El Ministerio de Integración Africana y de Asuntos Exteriores de Senegal informó que se inició una investigación conjunta con la policía ghanesa para esclarecer las causas del hecho. El cuerpo del jugador se encuentra en proceso de repatriación hacia Senegal, mientras crece la indignación por el trasfondo del caso.
La confirmación de la muerte de Cheikh Touré.
De acuerdo con los primeros indicios, Touré habría sido engañado con la promesa de realizar una prueba en un club profesional, lo que derivó en su secuestro y posterior asesinato. Los captores llegaron a exigir un rescate económico a la familia, que lamentablemente no pudo reunir el dinero solicitado.

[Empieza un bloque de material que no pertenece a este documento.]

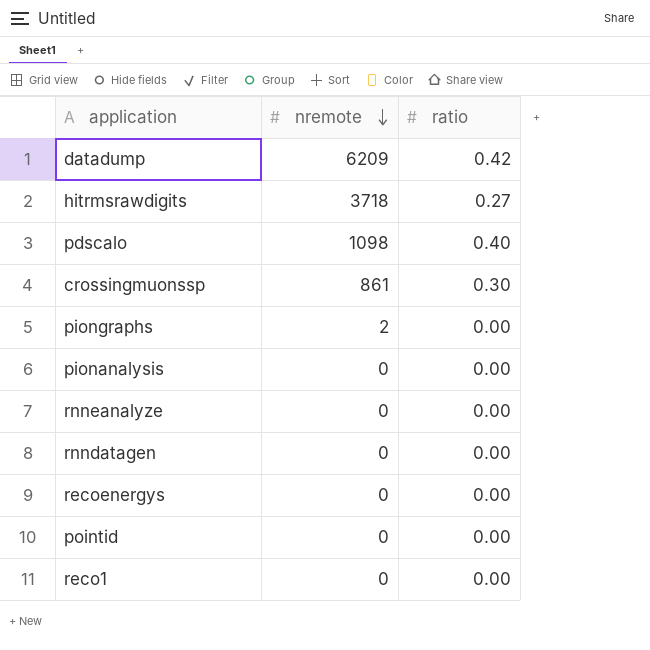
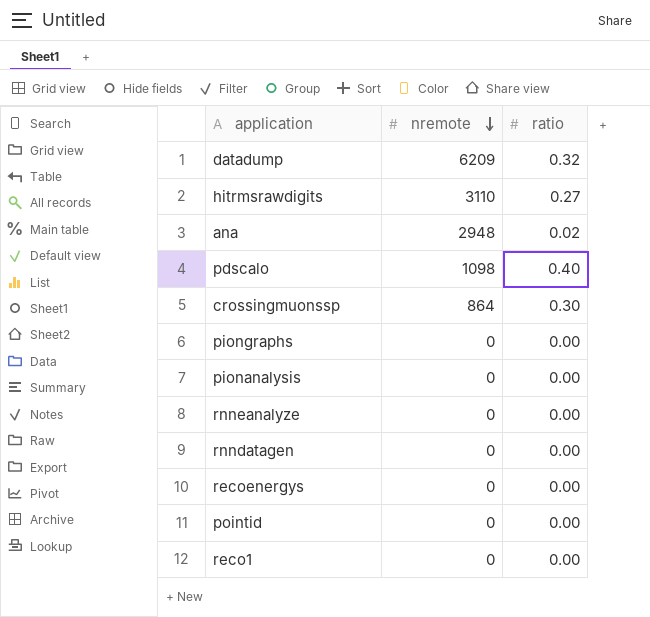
datadump | ratio: 0.42 -> 0.32
hitrmsrawdigits | nremote: 3718 -> 3110
row ana: none -> 2948 | 0.02
crossingmuonssp | nremote: 861 -> 864
piongraphs | nremote: 2 -> 0

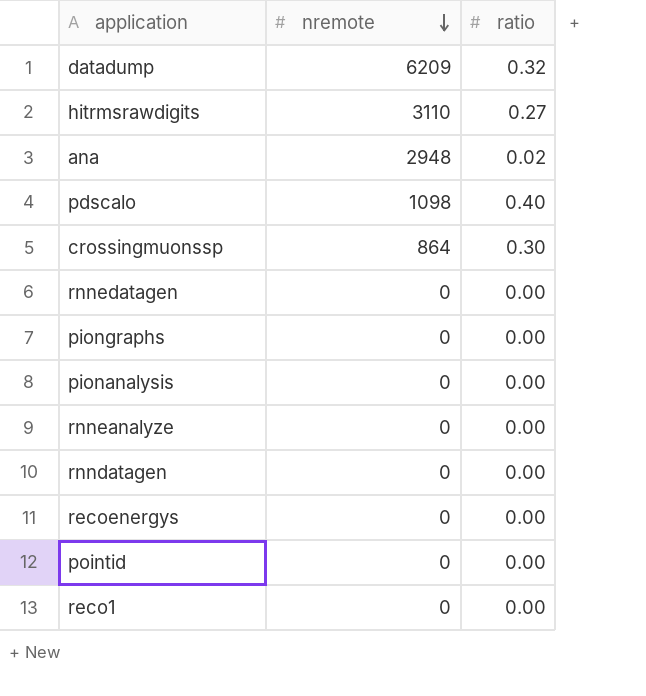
row rnnedatagen: none -> 0 | 0.00

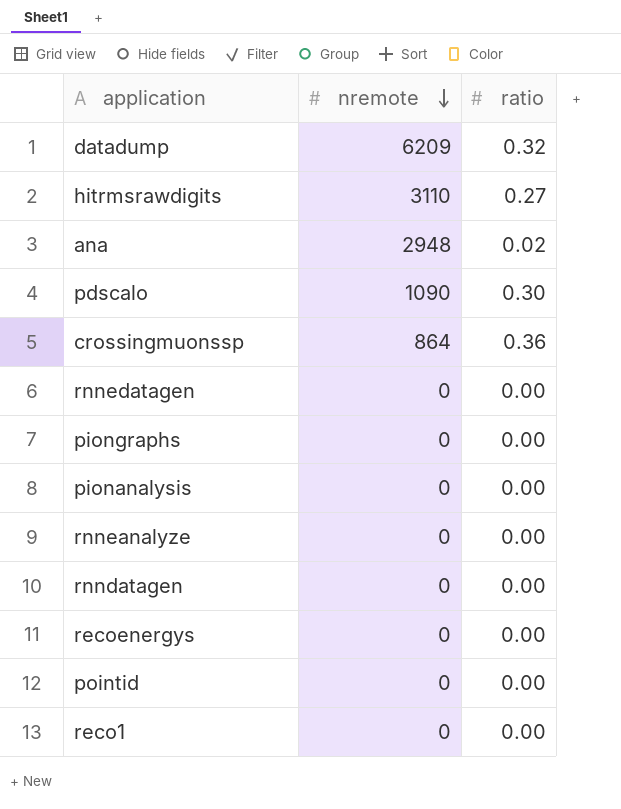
pdscalo | nremote: 1098 -> 1090
pdscalo | ratio: 0.40 -> 0.30
crossingmuonssp | ratio: 0.30 -> 0.36

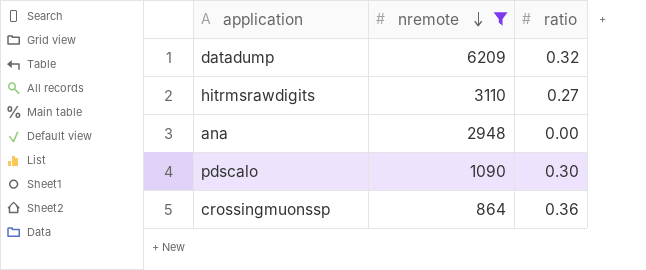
filter: none -> nremote != 0
ana | ratio: 0.02 -> 0.00

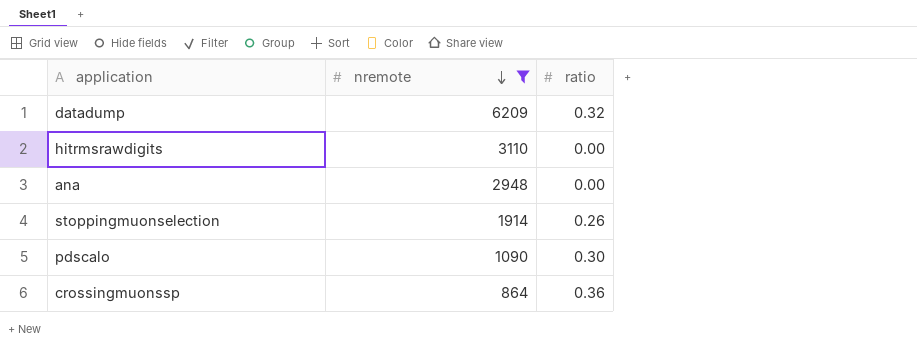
hitrmsrawdigits | ratio: 0.27 -> 0.00
row stoppingmuonselection: none -> 1914 | 0.26

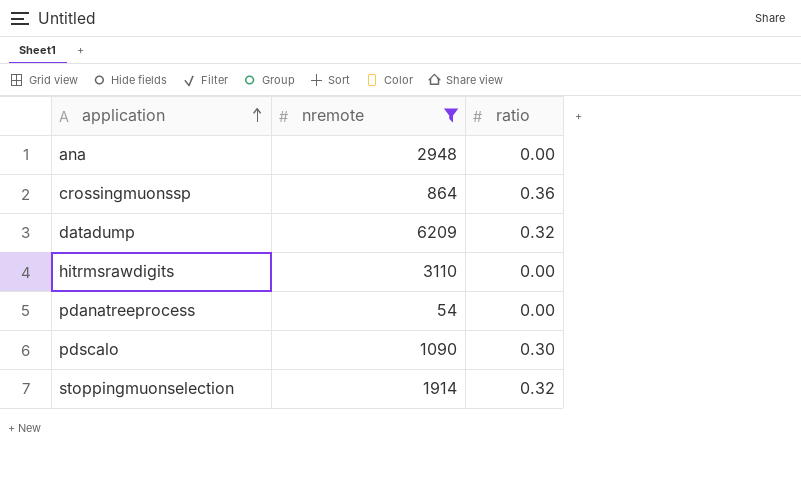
row order: nremote descending -> application ascending
row pdanatreeprocess: none -> 54 | 0.00
stoppingmuonselection | ratio: 0.26 -> 0.32

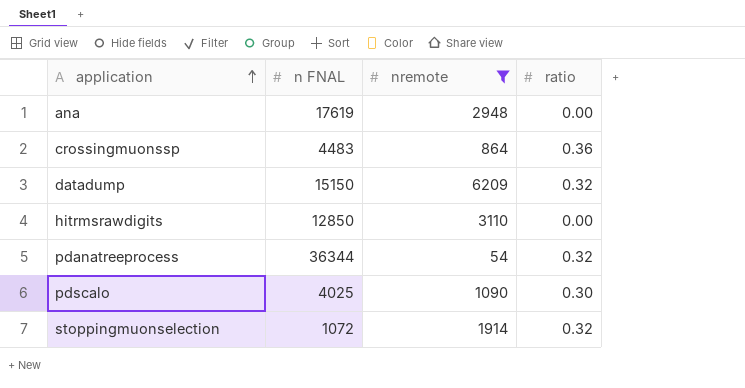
column n FNAL | position: none -> 2
pdanatreeprocess | ratio: 0.00 -> 0.32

"Hemos sabido con profunda tristeza del trágico fallecimiento del joven portero Cheikh Touré, miembro de la academia Esprit Foot de Yeumbeul, ocurrido en circunstancias dramáticas en el extranjero", expresó el comunicado oficial del Ministerio, que además manifestó su "profunda compasión por la familia en duelo".
Touré era considerado una de las grandes promesas del fútbol senegalés, con un futuro que despertaba expectativas dentro de su academia y del entorno local. Su muerte expone nuevamente la vulnerabilidad de miles de jóvenes africanos que buscan una oportunidad en el fútbol profesional y terminan siendo víctimas de redes delictivas que se aprovechan de sus sueños.
El caso se investiga con la "mayor atención y prioridad", según las autoridades, y ya hay colaboración entre ambos países para identificar y detener a los responsables.